Dış ticaret açığının büyüme hızı yanıltıcı
Geçen hafta açıklanan dış ticaret verileri açığın gerek Mart ayında gerekse ilk üç ayda geçen yılın aynı dönemlerine göre yüzde 200 civarında arttığını gösteriyordu. Ancak, daha önceki yazılarımızda da vurguladığımız gibi, yüksek yıllık artış oranları geçen yılın ilk çeyreğindeki küçülme ile yakından ilgili. Bu yılın rakamlarını 1997 ve 1998 yıllarının aynı dönemleri ile karşılaştırdığımızda henüz alarm verici bir durum olmadığı görülüyor.

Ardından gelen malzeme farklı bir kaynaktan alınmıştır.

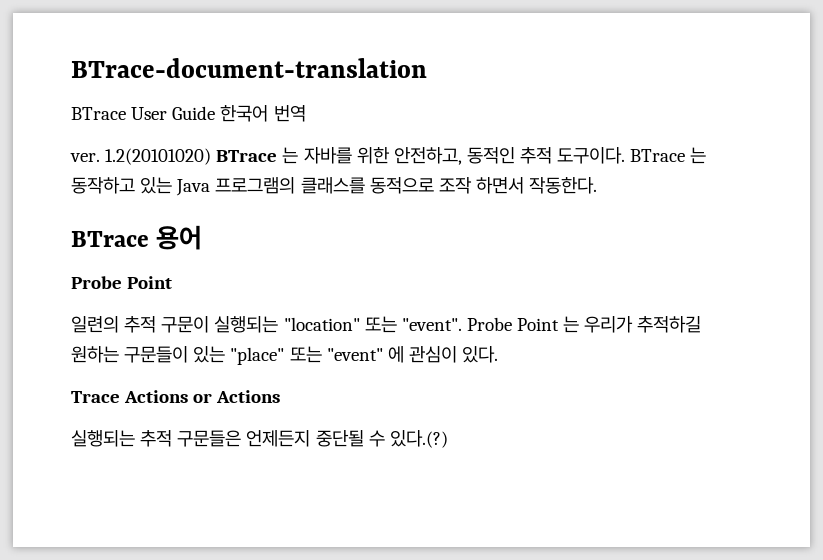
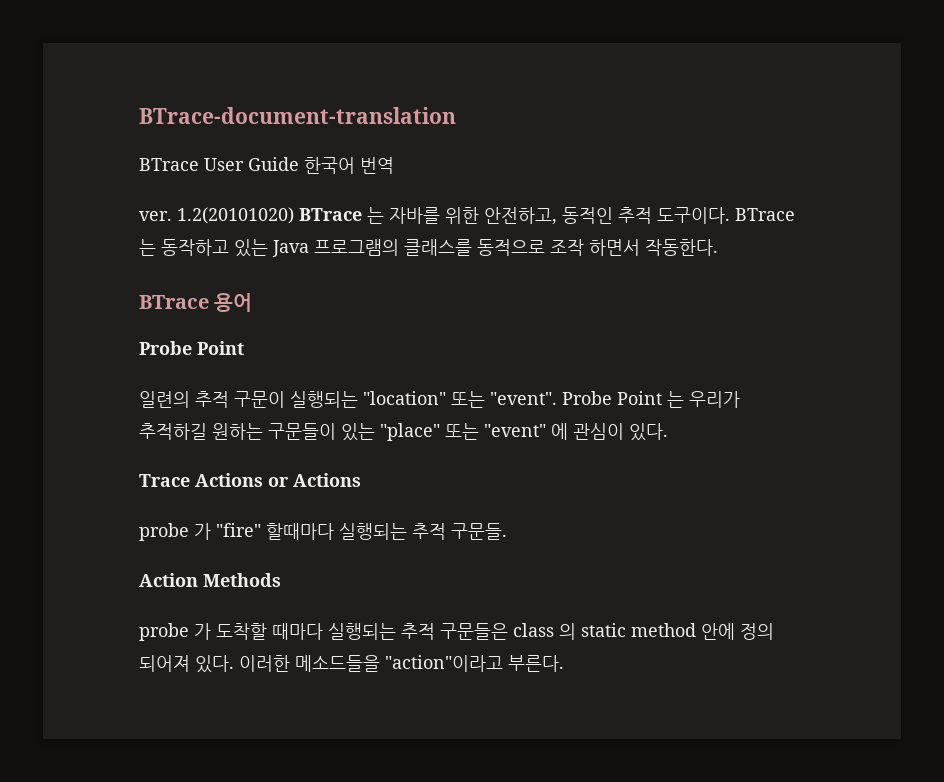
[71,430,448,448] 실행되는 추적 구문들은 언제든지 중단될 수 있다.(?) -> [139,523,507,541] [139,573,281,587] [139,623,774,641] [139,655,564,673] probe 가 "fire" 할때마다 실행되는 추적 구문들. // Action Methods // probe 가 도착할 때마다 실행되는 추적 구문들은 class 의 static method 안에 정의 되어져 있다. 이러한 메소드들을 "action"이라고 부른다.

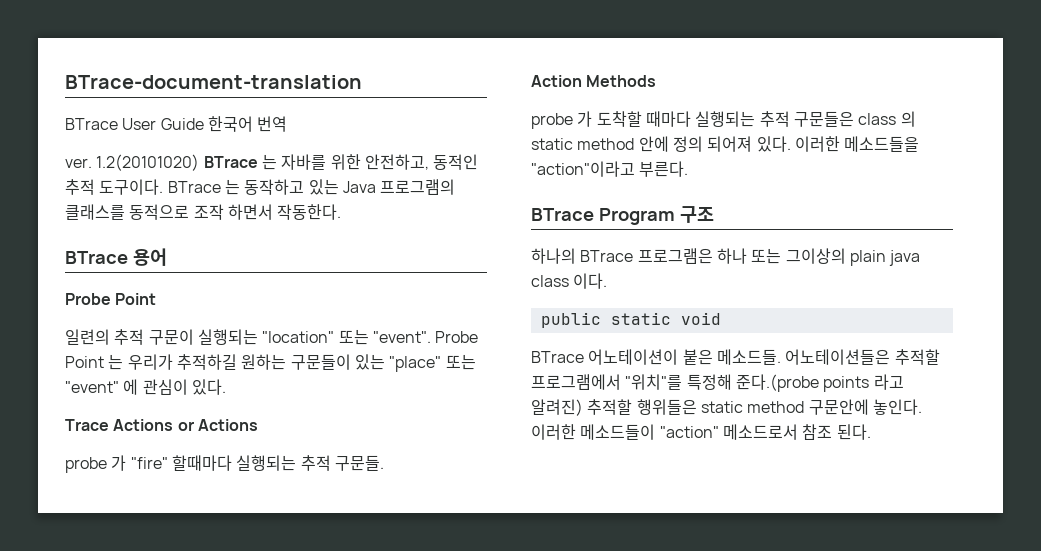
(564, 663) none -> [531,206,714,225] [531,248,921,266] [531,273,608,289] [540,312,721,328] [531,349,940,365] [531,374,904,392] [531,399,922,416] [531,424,871,440] // BTrace Program 구조 // 하나의 BTrace 프로그램은 하나 또는 그이상의 plain java class 이다. // public static void // BTrace 어노테이션이 붙은 메소드들. 어노테이션들은 추적할 프로그램에서 "위치"를 특정해 준다.(probe points 라고 알려진) 추적할 행위들은 static method 구문안에 놓인다. 이러한 메소드들이 "action" 메소드로서 참조 된다.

Ancak, 1997 ve 1998 yıllarının ilk üç ayları büyümenin son derece yüksek olduğu dönemlerdi. Dolayısıyla, büyümenin daha yavaş olduğu 2000 yılının üç ayında benzer ithalat ve dış ticaret açığı rakamlarına ulaşılması yine de dikkat çekici. Bu yılın sözü edilen yıllardan bir başka farkı da liranın yılın ilk aylarında bir miktar değerlenmiş olması. Ama bunun ithalata hemen anında yansıması oldukça zor. Bir başka fark ise petrol fiyatlarının bu yıl geçen yıla göre çok yüksek oluşu. Nitekim, bu yılın ilk üç ayındaki petrol faturası geçen yıla göre 425 milyon dolar daha fazla. Yine de bir kaç ay daha dış ticaret verilerini izlemekte yarar var. özellikle büyümenin gelecek aylarda hızlanması durumunda dış ticaret açığının resmi tahminleri aşması olasılığı artacak.